Michal Migurski's notebook, listening post, and soapbox. Subscribe to this blog. Check out the rest of my site as well.

Dec 8, 2014 11:28pm

bike ten: schwinn touring

Between the yellow cargo bike and the green commuter bike, I have a mid-90s Trek that I use for errands around town. It’s not very interesting, so it’s time to replace it with a new project like the others.

Earlier in the fall, I picked up this 1985 Schwinn Tour De Luxe frame:

Here it is in its original glory, minus the Surly fork and Box Dog sticker. I’m borrowing a page from the religious fervor for agile/lean development process at work and building this one up starting with the pile of bike parts I already have in the garage.
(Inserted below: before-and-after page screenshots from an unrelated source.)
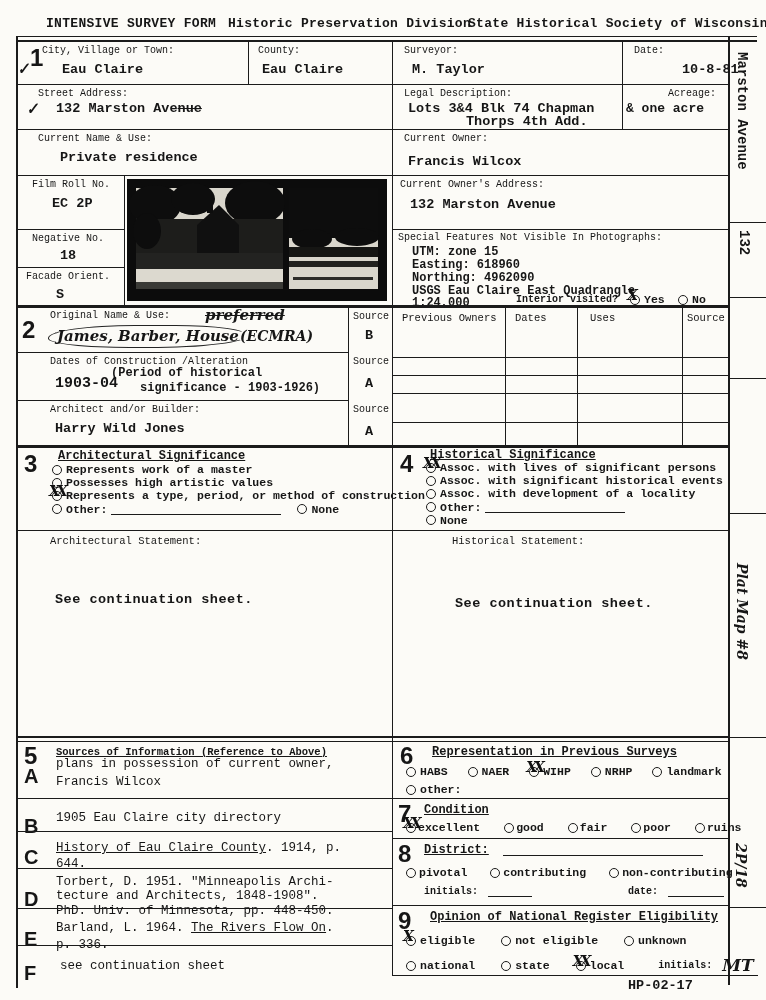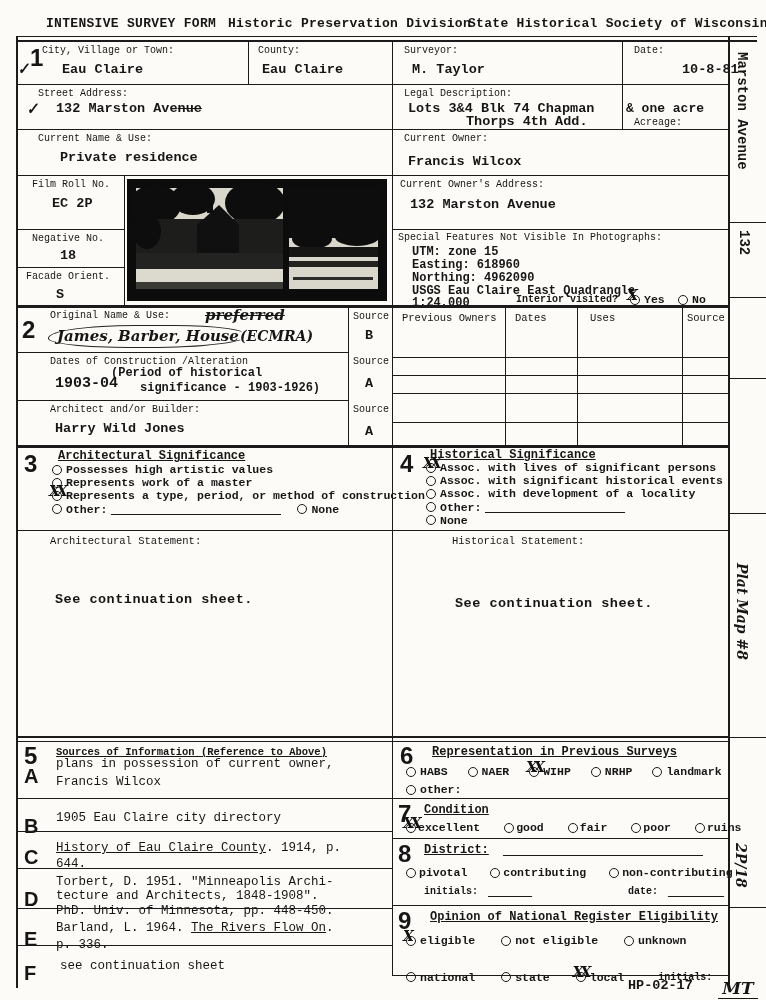--- a/index.html
+++ b/index.html
@@ -77,7 +77,7 @@
   <div class="abs lbl" style="left:404px;top:88px;">Legal Description:</div>
   <div class="abs val" style="left:408px;top:101px;">Lots 3&amp;4 Blk 74 Chapman</div>
   <div class="abs val" style="left:466px;top:114px;">Thorps 4th Add.</div>
-  <div class="abs lbl" style="left:634px;top:88px;margin-top:29px;">Acreage:</div>
+  <div class="abs lbl" style="left:668px;top:88px;">Acreage:</div>
   <div class="abs val-sm" style="left:626px;top:101px;font-size:13px;">&amp;  one acre</div>
   <div class="hline" style="left:16px;top:129px;width:712px;"></div>
 

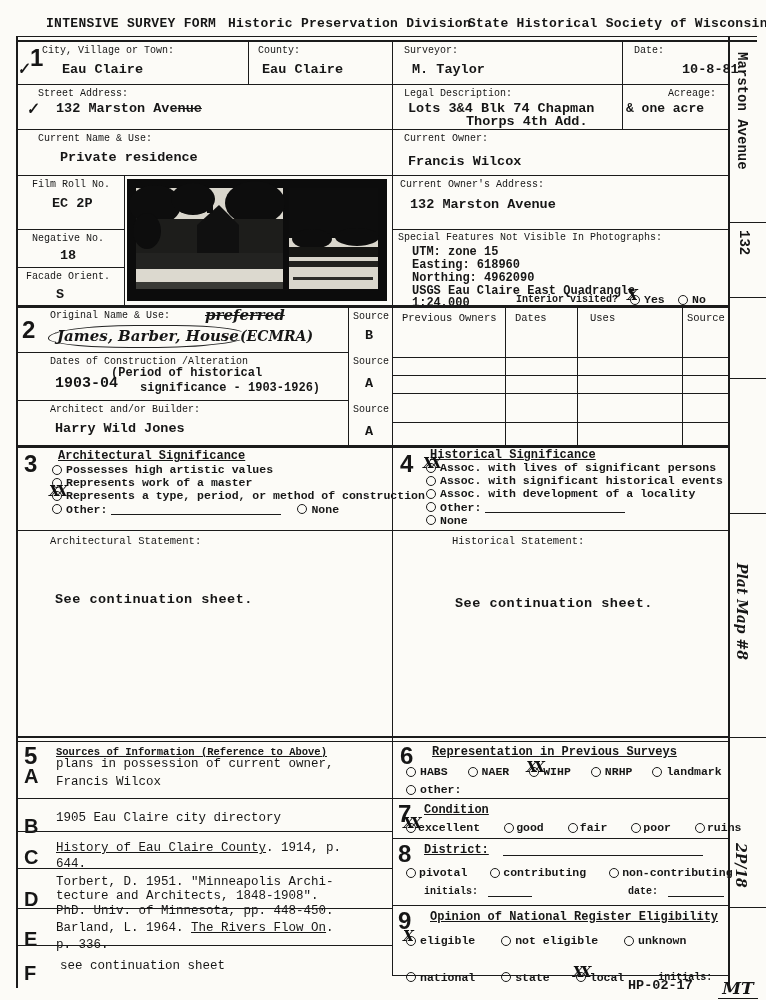--- a/index.html
+++ b/index.html
@@ -187,13 +187,13 @@
       <span class="radio">
           <span class="mark"></span>
         </span>
+      <span>Represents work of a master</span>
+    </div>
+    <div class="optline">
+      <span class="radio">
+          <span class="mark"></span>
+        </span>
       <span>Possesses high artistic values</span>
-    </div>
-    <div class="optline">
-      <span class="radio">
-          <span class="mark"></span>
-        </span>
-      <span>Represents work of a master</span>
     </div>
     <div class="optline">
       <span class="radio">

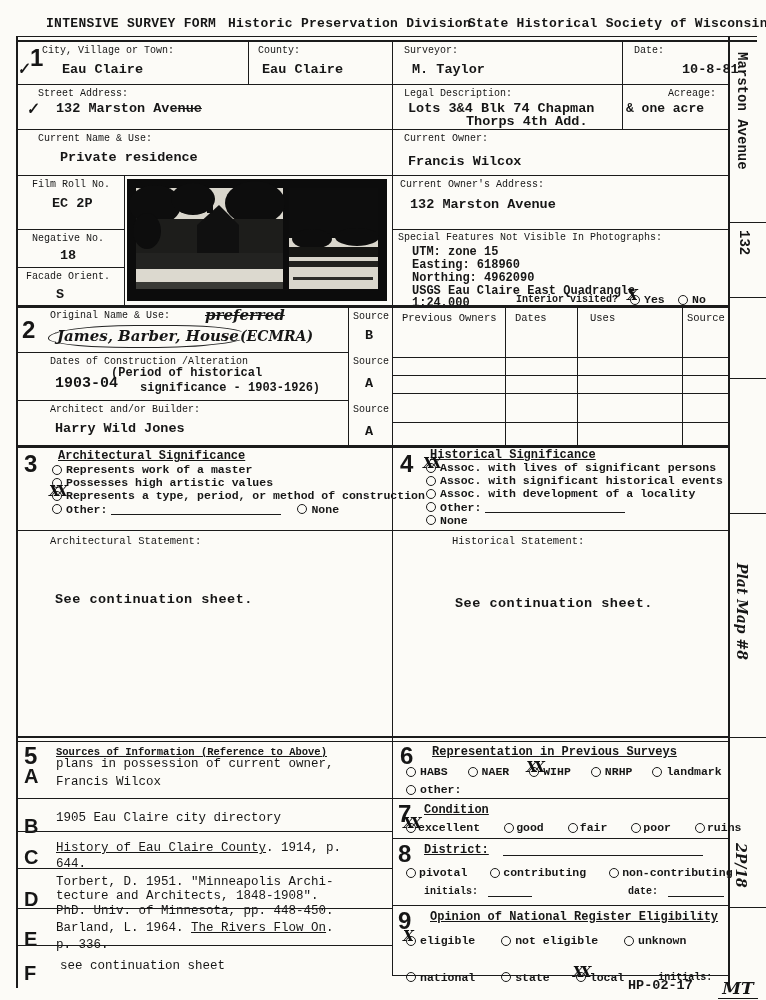--- a/index.html
+++ b/index.html
@@ -402,7 +402,7 @@
       </span>
     <span>local</span>
     <span class="lbl" style="font-weight:bold;margin-left:30px;">initials:</span>
-    <span class="hand" style="font-size:17px;border-bottom:1.6px solid #161616;padding:0 4px;margin-left:2px;margin-top:23px;">MT</span>
+    <span class="hand" style="font-size:17px;border-bottom:1.6px solid #161616;padding:0 4px;margin-left:2px;">MT</span>
   </div>
   <div class="hline" style="left:392px;top:975px;width:336px;"></div>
I had to pick up the stem, front wheel, brake levers, and backwards-mounted bullhorn handlebars. Everything else is from other bike projects. I’ve started riding it a bit this week, and I’m really happy with the stiff frame and upright riding position. I did find one problem with the rear brake bosses: one of them is slightly loose, so I’m using a caliper brake instead of a cantilever until I can get a welder to help.

The back wheel is clearly about to fall apart. I want to replace it with an internally-geared hub, probably one of the Sturmey-Archer 5-speeds that can fit in the 126mm of rear spacing.

Dec 2, 2014 9:37pm

more open address machine

I spent a substantial portion of Thanksgiving break working on Openaddresses Machine and publishing new data to data.openaddresses.io. Introducing any kind of reliable automation to a process like this is going to be a bumpy ride.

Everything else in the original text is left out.